L’établissement a été détruit en 1913.
cerodo
3 juin 2022 @ 02:10
un peu tard mais merci Beque
Beque
3 juin 2022 @ 18:44
merci, Cerodo
lila🌷la vraie
30 mai 2022 @ 11:04
Merci cette recette est une merveille ! Quel régal !
Charlotte (de Brie)
30 mai 2022 @ 12:15
Sur la poularde à l’Albufera tout est dit, reste juste à se mettre aux fourneaux.
En revanche Dugléré amène à certaines découvertes.
Avant d’officier au Café Anglais , il fut cuisinier au « Trois Frères Provençaux » en compagnie de Casimir Moisson connu pour sa timbale à la Nantua, son tournedos Rossini entre autres.
Un mot sur « Les Trois Frères Provençaux » créé en 1786 par trois marseillais, qui étaient beaux-frères, rue Helvétius, aujourd’hui rue sainte Anne dans le 1er arrondissement de Paris.
Leur clientèle y appréciait particulièrement leur morue à l’ail et aux truffes. Barras y entrainait Bonaparte et le duc d’Orléans qui n’était pas encore Louis-Philippe y surprit ses quatre fils : Nemours, Joinville, Aumale et Montpensier dans un salon à l’entresol… salon qui porta par la suite le nom de : « Cabinet des Princes »
Sources : Histoire de Paris rue par rue, maison par maison de Charles Lefeuve 1875
Baboula
30 mai 2022 @ 17:27
Merci Charlotte de citer vos sources .cela donne envie de lire ce livre rue par rue .
Cosmo
30 mai 2022 @ 22:08
Le Café Anglais…mais c’est le restaurant de Babette.
Pascal HERVE
31 mai 2022 @ 09:12
Il me semblait bien …
Livre et film magnifiques tout comme out of Africa.
Charlotte (de Brie)
31 mai 2022 @ 21:41
« Le Festin de Babette », cher Cosmo et les fameuses cailles en sarcophage !

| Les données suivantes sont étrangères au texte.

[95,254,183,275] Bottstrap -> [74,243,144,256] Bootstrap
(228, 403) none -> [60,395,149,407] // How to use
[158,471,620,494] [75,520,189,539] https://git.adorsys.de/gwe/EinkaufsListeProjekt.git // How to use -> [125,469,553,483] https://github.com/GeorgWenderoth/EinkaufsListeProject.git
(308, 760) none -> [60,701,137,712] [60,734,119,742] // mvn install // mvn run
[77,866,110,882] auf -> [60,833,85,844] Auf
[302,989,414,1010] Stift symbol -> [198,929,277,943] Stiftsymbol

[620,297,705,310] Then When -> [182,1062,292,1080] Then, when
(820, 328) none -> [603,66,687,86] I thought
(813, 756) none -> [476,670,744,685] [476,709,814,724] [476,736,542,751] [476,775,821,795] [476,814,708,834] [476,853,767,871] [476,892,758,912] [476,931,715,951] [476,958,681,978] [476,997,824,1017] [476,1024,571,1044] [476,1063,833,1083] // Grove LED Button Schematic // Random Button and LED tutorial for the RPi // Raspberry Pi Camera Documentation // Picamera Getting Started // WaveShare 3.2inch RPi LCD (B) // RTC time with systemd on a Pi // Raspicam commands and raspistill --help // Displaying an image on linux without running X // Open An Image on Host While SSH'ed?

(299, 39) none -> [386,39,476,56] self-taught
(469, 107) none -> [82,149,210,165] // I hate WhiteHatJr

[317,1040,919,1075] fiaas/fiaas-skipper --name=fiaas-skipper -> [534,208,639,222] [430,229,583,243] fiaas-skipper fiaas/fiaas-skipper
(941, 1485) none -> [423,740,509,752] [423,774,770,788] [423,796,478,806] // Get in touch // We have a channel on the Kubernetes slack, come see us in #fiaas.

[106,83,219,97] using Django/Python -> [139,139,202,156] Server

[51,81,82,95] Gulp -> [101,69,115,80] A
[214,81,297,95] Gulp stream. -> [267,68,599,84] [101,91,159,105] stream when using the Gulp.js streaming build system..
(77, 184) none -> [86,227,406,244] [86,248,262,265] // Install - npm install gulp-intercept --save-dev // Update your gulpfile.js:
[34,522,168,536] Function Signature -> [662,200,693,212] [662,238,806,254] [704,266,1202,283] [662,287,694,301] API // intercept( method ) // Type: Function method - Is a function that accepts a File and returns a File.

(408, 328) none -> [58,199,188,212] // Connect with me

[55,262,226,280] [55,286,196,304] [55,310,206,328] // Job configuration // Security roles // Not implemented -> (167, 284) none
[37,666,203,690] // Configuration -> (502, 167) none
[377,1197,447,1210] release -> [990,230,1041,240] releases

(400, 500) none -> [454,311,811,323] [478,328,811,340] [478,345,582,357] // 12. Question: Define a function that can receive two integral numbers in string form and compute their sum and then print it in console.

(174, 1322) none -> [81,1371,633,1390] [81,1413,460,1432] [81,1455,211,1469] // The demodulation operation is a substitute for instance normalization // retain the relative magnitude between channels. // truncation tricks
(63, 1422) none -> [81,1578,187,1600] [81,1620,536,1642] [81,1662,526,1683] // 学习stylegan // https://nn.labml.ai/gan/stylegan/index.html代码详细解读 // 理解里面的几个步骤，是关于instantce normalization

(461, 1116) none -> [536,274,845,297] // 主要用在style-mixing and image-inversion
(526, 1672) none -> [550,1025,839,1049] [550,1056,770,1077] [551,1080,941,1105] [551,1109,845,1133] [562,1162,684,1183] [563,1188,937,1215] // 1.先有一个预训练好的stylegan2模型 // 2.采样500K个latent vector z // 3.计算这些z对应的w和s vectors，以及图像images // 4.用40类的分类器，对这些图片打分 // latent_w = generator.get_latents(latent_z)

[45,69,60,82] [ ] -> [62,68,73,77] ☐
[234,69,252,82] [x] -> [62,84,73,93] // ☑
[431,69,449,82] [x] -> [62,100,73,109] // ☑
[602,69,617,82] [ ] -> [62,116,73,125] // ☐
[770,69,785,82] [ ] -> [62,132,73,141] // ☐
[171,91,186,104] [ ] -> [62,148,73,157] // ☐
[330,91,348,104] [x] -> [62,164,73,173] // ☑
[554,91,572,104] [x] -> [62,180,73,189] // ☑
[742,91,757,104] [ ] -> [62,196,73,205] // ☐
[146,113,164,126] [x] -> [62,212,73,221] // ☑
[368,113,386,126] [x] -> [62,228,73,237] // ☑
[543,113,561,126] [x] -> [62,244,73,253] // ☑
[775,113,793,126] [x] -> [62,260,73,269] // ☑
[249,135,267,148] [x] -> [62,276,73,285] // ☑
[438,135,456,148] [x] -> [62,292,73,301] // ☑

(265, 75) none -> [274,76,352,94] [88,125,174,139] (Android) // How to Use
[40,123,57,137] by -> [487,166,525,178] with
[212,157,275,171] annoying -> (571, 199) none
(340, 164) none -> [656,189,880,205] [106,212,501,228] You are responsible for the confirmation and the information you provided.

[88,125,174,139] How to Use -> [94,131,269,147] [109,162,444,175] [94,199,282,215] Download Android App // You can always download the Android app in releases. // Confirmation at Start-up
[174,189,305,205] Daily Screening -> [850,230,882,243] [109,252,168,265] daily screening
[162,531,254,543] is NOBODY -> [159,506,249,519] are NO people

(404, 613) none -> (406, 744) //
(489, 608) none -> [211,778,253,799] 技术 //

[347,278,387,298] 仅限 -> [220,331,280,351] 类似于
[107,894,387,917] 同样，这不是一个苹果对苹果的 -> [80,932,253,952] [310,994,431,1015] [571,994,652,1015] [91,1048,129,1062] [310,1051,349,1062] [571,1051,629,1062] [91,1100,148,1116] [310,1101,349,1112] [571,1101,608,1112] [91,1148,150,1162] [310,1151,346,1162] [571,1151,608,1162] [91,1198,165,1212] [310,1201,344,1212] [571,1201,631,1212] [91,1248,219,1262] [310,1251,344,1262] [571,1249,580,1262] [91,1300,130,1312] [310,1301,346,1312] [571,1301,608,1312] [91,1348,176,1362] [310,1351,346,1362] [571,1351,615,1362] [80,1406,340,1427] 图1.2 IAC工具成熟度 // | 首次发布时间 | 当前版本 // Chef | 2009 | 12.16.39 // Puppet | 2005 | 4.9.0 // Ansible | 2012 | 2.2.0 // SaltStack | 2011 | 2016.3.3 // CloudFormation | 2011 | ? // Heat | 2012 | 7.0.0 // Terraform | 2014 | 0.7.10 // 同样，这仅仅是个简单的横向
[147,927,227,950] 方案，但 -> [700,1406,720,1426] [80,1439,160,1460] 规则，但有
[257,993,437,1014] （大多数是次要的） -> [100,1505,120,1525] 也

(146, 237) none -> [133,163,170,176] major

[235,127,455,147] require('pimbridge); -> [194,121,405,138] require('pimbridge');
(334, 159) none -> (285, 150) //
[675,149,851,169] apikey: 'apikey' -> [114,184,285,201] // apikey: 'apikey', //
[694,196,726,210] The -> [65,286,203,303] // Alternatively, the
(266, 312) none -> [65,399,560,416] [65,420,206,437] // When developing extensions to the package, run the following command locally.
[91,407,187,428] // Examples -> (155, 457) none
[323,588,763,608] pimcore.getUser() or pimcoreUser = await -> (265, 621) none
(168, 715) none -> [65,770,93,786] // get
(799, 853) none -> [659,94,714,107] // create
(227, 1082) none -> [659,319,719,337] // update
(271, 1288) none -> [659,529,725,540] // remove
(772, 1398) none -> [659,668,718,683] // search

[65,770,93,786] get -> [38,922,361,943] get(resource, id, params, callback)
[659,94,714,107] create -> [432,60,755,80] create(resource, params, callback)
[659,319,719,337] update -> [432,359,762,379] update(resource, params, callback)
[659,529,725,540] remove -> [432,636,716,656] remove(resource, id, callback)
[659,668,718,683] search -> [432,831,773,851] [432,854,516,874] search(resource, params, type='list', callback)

La merveilleuse Stéphan Audran.
Caroline
30 mai 2022 @ 23:32
Je ne peux pas commenter ici parce que je ne mange jamais du poulet.
Christian Lacour
31 mai 2022 @ 07:10
Utilisez une vessie de porc lavée, et préparée à l’eau de vie neutre, introduisez la volaille farcie avec la garniture fermez la vessie de façon la plus étanche possible avec de la ficelle à rôti et réduisez le temps de cuisson de 15 minutes et vous aurez un produit exceptionnel. Surtout procédez à l’ouverture de la vessie et à la découpe devant vos invités. Pour la sauce procédez comme indiqué.
Bien venu dans une cuisine oubliée
Christian
Beque
1 juin 2022 @ 09:34
Au secours !
LPJ
31 mai 2022 @ 11:53
A noter que par les Cambacérès, les Suchet d’Albuféra descendent des Bonaparte et plus précisément de Lucien, frère de l’Empereur Napoléon 1er.